Upstairs in the prop room, their camera also caught a little girl in a blue dress.
“There’s no telling where she comes from,” commented Brad Klinge, Founder of Everyday Paranormal.  “We can only speculate.”
“But there’s no documentation of a little girl dying there, or a bartender dying there,” Barry added.  “We don’t know who those people are.  We just know we got a picture of them.”
Workers at the Harlequin Dinner Theatre, like Nikki Folsom, have their own theories for what (or who) could be haunting the place.
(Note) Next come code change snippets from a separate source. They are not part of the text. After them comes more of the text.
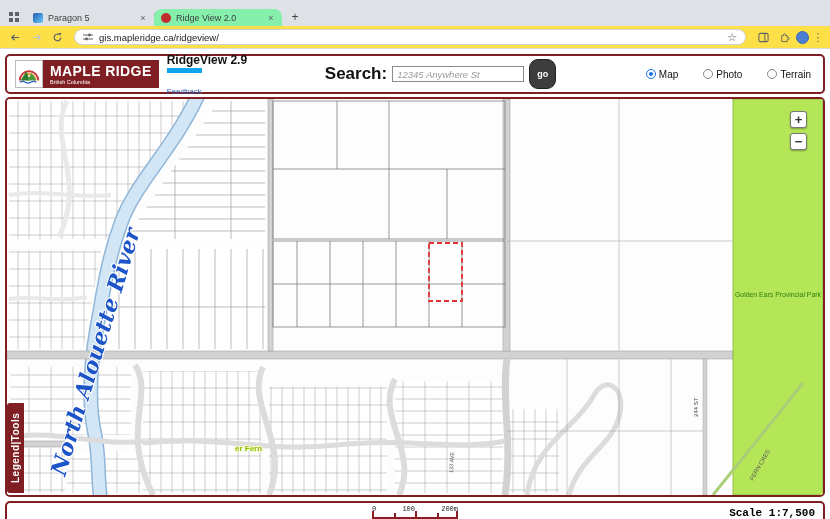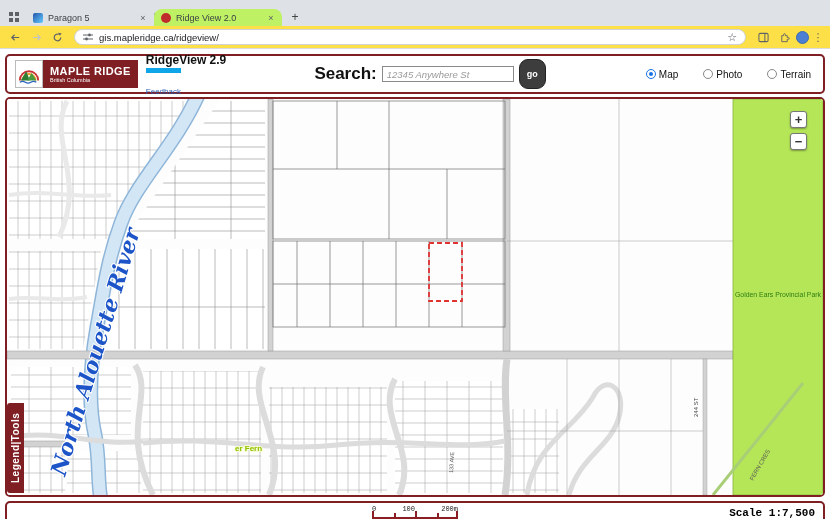--- a/index.html
+++ b/index.html
@@ -12,7 +12,7 @@
   .apps-grid { width:16px; height:16px; margin:0 4px 1px 2px; display:flex; align-items:center; justify-content:center; }
   .tab { height:17px; width:128px; display:flex; align-items:center; padding:0 5px 0 7px;
          border-radius:8px 8px 0 0; font-size:9px; color:#3c4043; position:relative; }
-  .tab.active { background:#bef264; }
+  .tab.active { background:#86efac; }
   .tab .sep { position:absolute; right:-1px; top:4px; height:9px; width:1px; background:#9aa0a6; }
   .favicon { width:10px; height:10px; border-radius:2px; margin-right:5px; flex:none; }
   .fav-paragon { background:linear-gradient(135deg,#2255aa,#66ccff); }

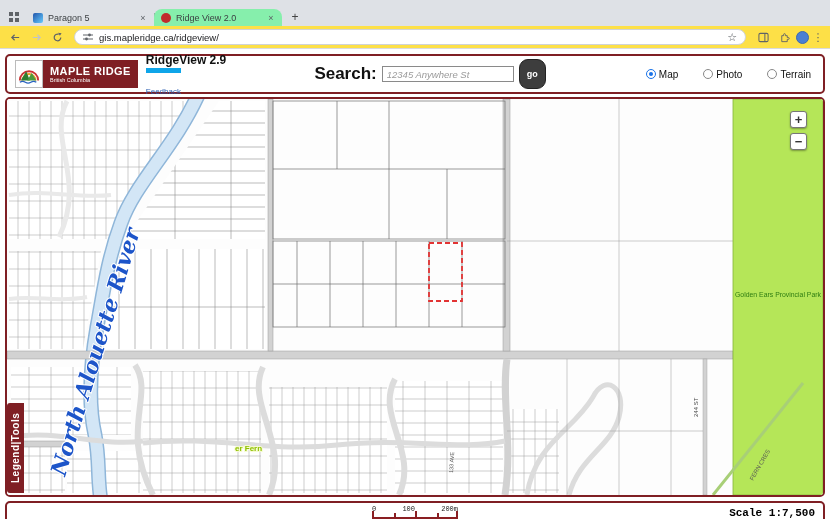--- a/index.html
+++ b/index.html
@@ -40,7 +40,7 @@
   .logo { display:flex; height:28px; align-items:stretch; flex:none; }
   .logo-emblem { width:28px; background:#fff; border:1px solid #bbb; display:flex; align-items:center; justify-content:center; }
   .logo-box { background:#7f1f24; color:#fff; padding:2px 7px; display:flex; flex-direction:column; justify-content:center; }
-  .logo-title { font-size:11px; font-weight:bold; letter-spacing:0.4px; white-space:nowrap; }
+  .logo-title { font-size:14px; font-weight:bold; letter-spacing:0.4px; white-space:nowrap; }
   .logo-sub { font-size:5.5px; white-space:nowrap; }
 
   .title-block { margin-left:8px; }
“The story is, there was a waitress who was killed in here,” said Folsom, pointing to the band room.
News 4 WOAI checked with the post historian but couldn’t find any documentation of a murder onsite.
“The place is haunted,” said Brad.  “But whether it’s from people dying there, that’s probably not the case.  It could be.  We just can’t find it.  That doesn’t mean it didn’t happen, but sometimes those records are hard to get to.”
It’s hard to deny the existence of a supernatural presence, when you see the video the Klinge brothers caught with an infrared camera.  Back behind the stage, a chair moved back by itself.  The video has gotten its share of skeptics.
“The thing we get a lot is, people say, well how did you know to focus your camera right on that chair?” Brad explained.  “What happened was, there was a walkie-talkie on the desk next to it.  I was sitting on the side, Barry was standing next to me, and it looked like that walkie-talkie was kind of moving on its own a little bit.”
Thus, Brad says the camera happened to be pointing in the right place, at the right time.  “People ask, did you kick that [chair]?  No, we didn’t kick it.”
The brothers even tried to re-enact what they had seen, and couldn’t physically duplicate the same motion of the chair moving back.
“We’ve never seen object manipulation like this,” said Brad.
Also astounding is their electronic voice phenomenon, also known as EVP.  It seems to say, “sometimes we’re fighting.”  The Klinge brothers caught the low-frequency sound in the Quadrangle clock tower – the oldest standing structure on-post.  Inside, old carvings cover nearly every inch of the rock walls.
“It’s a living history from bottom to top, with names and initials of Soldiers who have gone through Fort Sam,” said Barry.
“So our theory is that, just like the graffiti of those names, EVP is like graffiti of a conversation,” said Brad.